AIM OF THE TASK –
Would you please transcribe, exactly as written, the lines of the entries below starting at the one that holds "[119,1281,499,1314] Page loaded: 2026-07-24" and ending at the one that holds "[36,1234,395,1254] Maestría en", both included?

Dataset items –
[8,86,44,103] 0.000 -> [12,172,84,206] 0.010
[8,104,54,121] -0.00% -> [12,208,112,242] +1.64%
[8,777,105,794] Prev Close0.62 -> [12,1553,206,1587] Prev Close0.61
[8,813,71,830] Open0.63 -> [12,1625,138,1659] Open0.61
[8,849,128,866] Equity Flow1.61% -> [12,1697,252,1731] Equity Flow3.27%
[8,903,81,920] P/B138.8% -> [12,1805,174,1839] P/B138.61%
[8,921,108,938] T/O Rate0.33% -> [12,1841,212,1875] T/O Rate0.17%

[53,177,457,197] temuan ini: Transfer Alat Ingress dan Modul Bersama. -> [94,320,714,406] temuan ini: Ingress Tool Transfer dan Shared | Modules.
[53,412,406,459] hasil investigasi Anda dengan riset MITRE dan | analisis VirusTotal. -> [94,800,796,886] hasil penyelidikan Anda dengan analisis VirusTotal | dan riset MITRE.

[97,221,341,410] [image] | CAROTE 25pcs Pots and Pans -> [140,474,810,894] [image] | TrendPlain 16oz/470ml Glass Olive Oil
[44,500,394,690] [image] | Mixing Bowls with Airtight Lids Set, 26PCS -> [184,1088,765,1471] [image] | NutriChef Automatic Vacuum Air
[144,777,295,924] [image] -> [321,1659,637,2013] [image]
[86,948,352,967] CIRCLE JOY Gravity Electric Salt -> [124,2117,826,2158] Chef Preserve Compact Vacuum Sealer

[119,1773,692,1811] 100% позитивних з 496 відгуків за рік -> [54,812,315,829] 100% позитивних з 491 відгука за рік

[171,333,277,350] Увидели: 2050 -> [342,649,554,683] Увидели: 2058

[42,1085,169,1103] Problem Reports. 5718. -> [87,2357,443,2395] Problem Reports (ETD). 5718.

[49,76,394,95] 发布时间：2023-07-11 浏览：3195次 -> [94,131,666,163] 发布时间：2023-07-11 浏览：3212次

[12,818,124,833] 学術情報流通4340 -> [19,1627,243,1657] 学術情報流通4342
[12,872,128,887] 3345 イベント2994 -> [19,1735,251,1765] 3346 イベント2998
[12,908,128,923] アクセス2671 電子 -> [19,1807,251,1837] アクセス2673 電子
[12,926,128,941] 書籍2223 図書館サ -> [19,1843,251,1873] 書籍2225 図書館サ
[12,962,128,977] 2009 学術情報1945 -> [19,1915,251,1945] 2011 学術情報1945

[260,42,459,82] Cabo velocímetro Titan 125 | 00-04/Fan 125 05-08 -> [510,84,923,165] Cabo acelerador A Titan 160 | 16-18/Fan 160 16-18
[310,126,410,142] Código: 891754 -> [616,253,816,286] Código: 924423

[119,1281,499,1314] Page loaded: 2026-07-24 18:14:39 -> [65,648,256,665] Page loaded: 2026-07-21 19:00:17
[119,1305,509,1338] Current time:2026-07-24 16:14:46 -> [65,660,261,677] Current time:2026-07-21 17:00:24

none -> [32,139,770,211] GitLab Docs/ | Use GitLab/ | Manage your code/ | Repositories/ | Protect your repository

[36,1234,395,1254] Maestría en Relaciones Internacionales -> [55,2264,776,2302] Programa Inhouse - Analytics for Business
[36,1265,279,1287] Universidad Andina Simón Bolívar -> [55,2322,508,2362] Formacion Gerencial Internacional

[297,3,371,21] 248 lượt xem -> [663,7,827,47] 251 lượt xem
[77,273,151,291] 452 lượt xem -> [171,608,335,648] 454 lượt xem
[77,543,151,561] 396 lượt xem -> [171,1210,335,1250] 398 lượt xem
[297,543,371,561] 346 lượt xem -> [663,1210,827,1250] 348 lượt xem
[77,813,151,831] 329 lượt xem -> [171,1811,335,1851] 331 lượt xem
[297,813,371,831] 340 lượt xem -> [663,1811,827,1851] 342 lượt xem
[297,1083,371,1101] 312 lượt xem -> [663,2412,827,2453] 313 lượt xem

WRITTEN REPLY –
[119,1281,499,1314] Page loaded: 2026-07-24 18:14:39 -> [65,648,256,665] Page loaded: 2026-07-21 19:00:17
[119,1305,509,1338] Current time:2026-07-24 16:14:46 -> [65,660,261,677] Current time:2026-07-21 17:00:24

none -> [32,139,770,211] GitLab Docs/ | Use GitLab/ | Manage your code/ | Repositories/ | Protect your repository

[36,1234,395,1254] Maestría en Relaciones Internacionales -> [55,2264,776,2302] Programa Inhouse - Analytics for Business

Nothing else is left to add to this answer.